Begrip van gesprekstaal beschrijven

Voltooid

Als u wilt werken met conversationele taalbegrip (CLU), moet u rekening houden met drie kernconcepten: utterances, entiteiten en intenties.

Uitingen

Een uiting is een voorbeeld van iets wat een gebruiker kan zeggen en wat uw toepassing moet interpreteren. Als u bijvoorbeeld een systeem voor huisautomatisering gebruikt, kan een gebruiker de volgende uitingen gebruiken:

Zet de ventilator aan.

Doe het licht aan.

Entiteiten

Een entiteit is een item waarnaar een uiting verwijst. Voorbeelden zijn ventilator en licht in de volgende uitingen:

Zet de ventilator aan.

Doe het licht aan.

U kunt de entiteiten ventilator en licht beschouwen als specifieke instanties van een algemene entiteit apparaat.

Intenties

Een intentie geeft het doel aan, uitgedrukt in de uiting van een gebruiker. Voor beide eerder beschouwde uitingen is de bedoeling bijvoorbeeld om een apparaat in te schakelen; In uw CLU-toepassing kunt u dus een TurnOn-intentie definiëren die is gerelateerd aan deze uitingen.

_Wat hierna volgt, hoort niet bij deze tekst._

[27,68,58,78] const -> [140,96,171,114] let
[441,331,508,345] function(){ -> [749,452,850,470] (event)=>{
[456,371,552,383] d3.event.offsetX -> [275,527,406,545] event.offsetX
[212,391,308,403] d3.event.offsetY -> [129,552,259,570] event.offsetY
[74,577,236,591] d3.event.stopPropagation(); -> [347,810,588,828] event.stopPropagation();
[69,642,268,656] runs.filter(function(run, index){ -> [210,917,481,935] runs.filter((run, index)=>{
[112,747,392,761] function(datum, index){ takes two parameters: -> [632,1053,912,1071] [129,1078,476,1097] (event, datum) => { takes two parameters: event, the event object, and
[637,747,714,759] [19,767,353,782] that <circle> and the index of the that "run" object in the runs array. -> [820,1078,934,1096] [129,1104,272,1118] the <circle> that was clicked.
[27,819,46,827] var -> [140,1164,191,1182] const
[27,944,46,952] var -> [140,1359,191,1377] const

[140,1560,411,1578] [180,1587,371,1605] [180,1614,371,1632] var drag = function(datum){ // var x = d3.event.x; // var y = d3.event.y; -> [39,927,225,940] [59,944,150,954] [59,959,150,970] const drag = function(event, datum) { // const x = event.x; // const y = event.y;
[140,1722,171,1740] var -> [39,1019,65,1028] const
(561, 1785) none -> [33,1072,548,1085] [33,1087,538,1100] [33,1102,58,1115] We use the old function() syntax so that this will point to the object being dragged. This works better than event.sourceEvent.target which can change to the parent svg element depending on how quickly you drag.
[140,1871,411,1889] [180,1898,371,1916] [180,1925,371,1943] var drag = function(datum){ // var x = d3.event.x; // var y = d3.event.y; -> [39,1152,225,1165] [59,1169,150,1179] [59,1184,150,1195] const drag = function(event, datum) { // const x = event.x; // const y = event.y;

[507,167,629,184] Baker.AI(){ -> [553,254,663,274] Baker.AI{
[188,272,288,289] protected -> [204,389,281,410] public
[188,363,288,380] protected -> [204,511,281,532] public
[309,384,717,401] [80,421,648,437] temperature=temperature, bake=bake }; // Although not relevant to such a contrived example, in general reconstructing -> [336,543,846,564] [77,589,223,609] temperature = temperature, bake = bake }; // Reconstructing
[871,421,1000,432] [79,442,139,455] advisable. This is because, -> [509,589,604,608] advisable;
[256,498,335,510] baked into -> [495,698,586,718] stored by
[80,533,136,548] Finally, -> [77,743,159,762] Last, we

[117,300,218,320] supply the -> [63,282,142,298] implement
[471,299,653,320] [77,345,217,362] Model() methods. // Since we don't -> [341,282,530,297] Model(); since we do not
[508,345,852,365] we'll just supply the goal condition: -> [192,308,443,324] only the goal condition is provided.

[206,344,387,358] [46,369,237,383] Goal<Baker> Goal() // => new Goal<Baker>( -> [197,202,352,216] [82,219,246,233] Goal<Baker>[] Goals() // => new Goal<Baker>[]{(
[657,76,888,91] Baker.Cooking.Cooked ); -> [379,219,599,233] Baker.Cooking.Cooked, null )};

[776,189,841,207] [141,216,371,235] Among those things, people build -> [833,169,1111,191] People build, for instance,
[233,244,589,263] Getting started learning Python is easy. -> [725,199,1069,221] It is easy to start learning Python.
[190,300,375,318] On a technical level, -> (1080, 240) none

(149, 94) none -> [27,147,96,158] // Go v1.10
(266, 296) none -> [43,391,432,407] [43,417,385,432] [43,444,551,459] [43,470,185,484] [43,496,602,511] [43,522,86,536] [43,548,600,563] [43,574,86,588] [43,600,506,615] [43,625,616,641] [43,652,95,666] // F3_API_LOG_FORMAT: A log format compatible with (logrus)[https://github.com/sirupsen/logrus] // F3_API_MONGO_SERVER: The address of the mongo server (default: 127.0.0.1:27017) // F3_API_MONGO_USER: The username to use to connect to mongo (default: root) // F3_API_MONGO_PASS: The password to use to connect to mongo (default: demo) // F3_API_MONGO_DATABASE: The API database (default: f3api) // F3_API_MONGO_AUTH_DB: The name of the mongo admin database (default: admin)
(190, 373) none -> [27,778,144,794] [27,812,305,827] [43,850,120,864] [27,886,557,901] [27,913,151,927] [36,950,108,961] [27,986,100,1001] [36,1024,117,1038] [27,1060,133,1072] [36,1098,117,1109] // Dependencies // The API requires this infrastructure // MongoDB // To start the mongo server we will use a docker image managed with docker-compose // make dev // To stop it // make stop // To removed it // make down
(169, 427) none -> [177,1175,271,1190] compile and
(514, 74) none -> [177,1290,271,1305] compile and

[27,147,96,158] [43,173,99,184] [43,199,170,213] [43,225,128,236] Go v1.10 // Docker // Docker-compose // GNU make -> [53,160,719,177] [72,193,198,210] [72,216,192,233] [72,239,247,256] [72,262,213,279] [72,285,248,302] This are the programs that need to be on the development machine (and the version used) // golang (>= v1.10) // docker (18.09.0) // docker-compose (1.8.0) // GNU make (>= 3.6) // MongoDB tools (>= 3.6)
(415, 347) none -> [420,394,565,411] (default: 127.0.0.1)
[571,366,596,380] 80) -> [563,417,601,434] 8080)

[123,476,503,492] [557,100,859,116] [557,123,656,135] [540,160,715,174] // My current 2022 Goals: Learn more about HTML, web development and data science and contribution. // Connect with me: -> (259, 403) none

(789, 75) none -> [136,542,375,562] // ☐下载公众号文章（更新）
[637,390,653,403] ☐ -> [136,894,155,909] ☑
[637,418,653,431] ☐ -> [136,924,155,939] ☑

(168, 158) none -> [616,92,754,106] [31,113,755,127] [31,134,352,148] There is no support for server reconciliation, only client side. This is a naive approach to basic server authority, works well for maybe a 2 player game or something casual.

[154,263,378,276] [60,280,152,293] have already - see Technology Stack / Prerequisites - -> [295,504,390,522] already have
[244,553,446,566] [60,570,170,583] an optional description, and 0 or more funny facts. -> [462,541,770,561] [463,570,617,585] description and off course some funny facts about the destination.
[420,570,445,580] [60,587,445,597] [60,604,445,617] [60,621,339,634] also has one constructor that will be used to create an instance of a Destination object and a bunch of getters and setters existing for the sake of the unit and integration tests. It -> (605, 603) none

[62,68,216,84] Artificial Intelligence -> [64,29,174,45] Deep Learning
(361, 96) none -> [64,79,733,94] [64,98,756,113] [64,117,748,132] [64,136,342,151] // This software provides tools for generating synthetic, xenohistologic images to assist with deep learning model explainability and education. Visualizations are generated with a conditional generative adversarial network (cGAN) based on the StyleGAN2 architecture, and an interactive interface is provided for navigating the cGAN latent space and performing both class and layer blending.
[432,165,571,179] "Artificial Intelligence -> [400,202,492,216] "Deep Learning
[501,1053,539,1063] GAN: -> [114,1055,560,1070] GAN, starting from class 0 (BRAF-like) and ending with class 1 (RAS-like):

Een CLU-toepassing definieert een model dat bestaat uit intenties en entiteiten. Uitingen worden gebruikt om het model te trainen in het identificeren van de vermoedelijke intentie en de entiteiten waarop deze moet worden toegepast op basis van een bepaalde invoer. De eerder genoemde toepassing voor huisautomatisering kan meerdere intenties bevatten, zoals de volgende voorbeelden:

Intentie Gerelateerde uitingen Entiteiten
Begroeting Hallo
Hoi
Hé
Goedemorgen
Inschakelen Zet de ventilator aan ventilator (apparaat)
Doe het licht aan licht (apparaat)
Doe het licht eens aan licht (apparaat)
Uitschakelen Zet de ventilator uit ventilator (apparaat)
Doe het licht uit licht (apparaat)
Doe het licht eens uit licht (apparaat)
Weersverwachting Wat voor weer wordt het vandaag? vandaag (datum/tijd)
Geef me het weerbericht
Wat is de weersverwachting voor Parijs? Parijs (locatie)
Wat voor weer wordt het morgen in Seattle? Seattle (locatie), morgen (datum/tijd)
Geen Wat is de zin van het leven?
Staat dit aan?

In de tabel worden talloze uitingen gebruikt voor elk van de intenties. De intentie moet een beknopte manier zijn om de uitingstaken te groeperen. De intentie Geen is van speciaal belang. Overweeg altijd de intentie None te gebruiken om uitingen te verwerken die geen van de utterances toewijzen die u hebt ingevoerd. De intentie None wordt beschouwd als een terugval en wordt meestal gebruikt om een algemeen antwoord te bieden aan gebruikers wanneer hun aanvragen niet overeenkomen met een andere intentie.

Nadat u de entiteiten en intenties met voorbeelduitingen in uw CLU-toepassing hebt gedefinieerd, kunt u een taalmodel trainen om intenties en entiteiten van gebruikersinvoer te voorspellen, zelfs als deze niet exact overeenkomt met de voorbeelduitingen. Vervolgens kunt u het model van een clienttoepassing gebruiken om voorspellingen op te halen en op de juiste wijze te reageren.